AI 2041: Ten visions for our future by Kai-Fu Lee and Chen Qiufan
Published in September 2021.
This weekend, as I was finishing AI 2041: Ten visions for our future, what follows tweets of my friend James DeVaney floated across my screens:
You may know James as associate vice-president for academic innovation and founding executive director of the Center for Academic Innovation at the University of Michigan. Or maybe as a writer and thinker who appears with some regularity on IHE. I know James as a reliable source of book recommendations.
I keep wondering why recommendations from friends are so much more accurate and compelling than those generated by AI? I’m much more likely to sue a book endorsed by you than the one from Amazon. If Amazon’s algorithms want me to spend my money on e-books sold (eBooks and audiobooks) on their platform, then the system should point me to reviews from people in my WAN.
Reading has always been a social learning experience. How could platforms facilitate this more effectively in the digital age? Perhaps Amazon would see this advantage as a trade-off at odds with the direction of optimal purchasing models. I would say facilitating trusted network connections and an improved reading journey would create tremendous value
Maybe 20 years from now we’ll see better book recommendation AI. Unfortunately, the books we choose to invest our time in reading are not among the topics covered in IA 2041. Despite this oversight, IA 2041 seems almost perfectly designed to tempt a certain subset of readers with professional interests in tech and a passion for all things science fiction.
The format of IA 2041 is one that should be followed by more writing teams, and maybe even academics thinking about curriculum innovation. James DeVaney and I logged in to compare our notes on our respective reading experiences with IA 2041.
James was motivated by the simple formula (science fiction story plus emerging technological explanation) and suggested that “this approach could and should inspire effective educational choices and storytelling techniques in MOOCs on emerging technological topics. It’s an elegant method of looking back to the future and quickly juxtaposing with a look ahead to the present.“
IA 2041 combines a literature review on the future of artificial intelligence (provided by Kai-Fu Lee) with 10 short stories about building the world of life in 2041 (written by Chen Qiufan). The different scenarios covered in the short stories include how two decades of technological change can impact education, entertainment, healthcare, employment, transportation, terrorism, wealth and poverty.
If you read Kai-Fu Lee’s 2018 book AI superpowers (see my review), you will know that he is more of a champion than a skeptic of artificial intelligence. Lee has a long history as a technology executive and investor. It is therefore not surprising that IA 2041 paints a rather positive picture of the impact of artificial intelligence.
While the futures that Lee and Qiufan evoke are by no means a utopia. In one story, the COVID pandemic never ends. None of the stories, however, describe a world of AI-enabled total state surveillance.
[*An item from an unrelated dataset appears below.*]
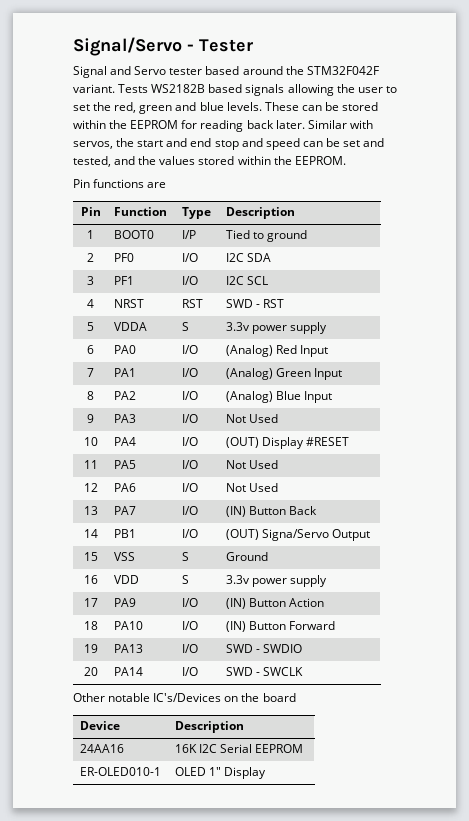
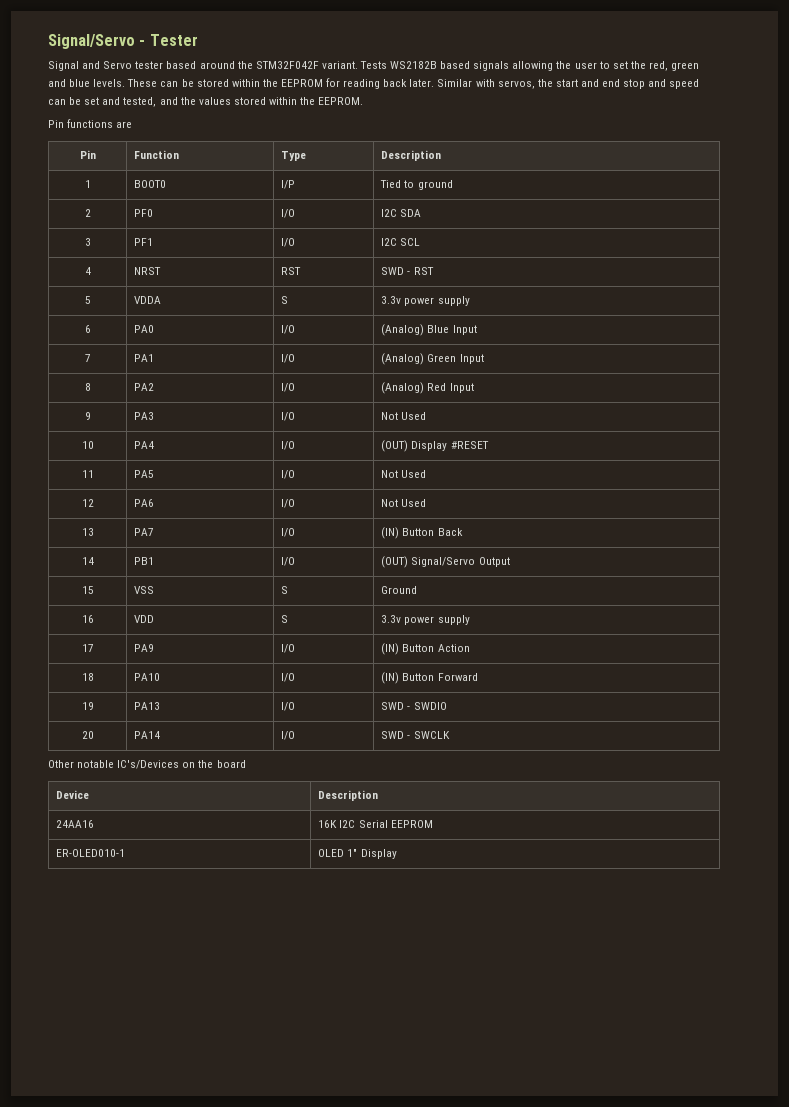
[276,345,298,354] Red -> [427,325,450,333] Blue
[276,391,302,400] Blue -> [427,383,447,391] Red
[262,529,330,541] Signa/Servo -> [411,557,476,567] Signal/Servo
The potential of artificial intelligence to be a tool of autocratic governments and monopoly corporations is virtually absent from AI 2041, an omission that many readers may find troubling.
The flip side of this criticism (not skeptical enough about AI) is that IA 2041 offers an engaging and even hopeful reading experience. Lee is convinced, and Qiufan brings stories to life, that AI will be a catalyst for future material abundance.
In this vision of the future, the combination of smart manufacturing (AI-driven robots), autonomous supply chains (autonomous vehicles) and renewable energy will significantly reduce the cost of most physical goods. Stories and analysis in IA 204I do not hesitate to consider the impact of technology on employment. Lee and Qiufan are mostly optimistic that new technologies will create more jobs than they destroy, but they allow governments to develop new programs to deal with displaced workers.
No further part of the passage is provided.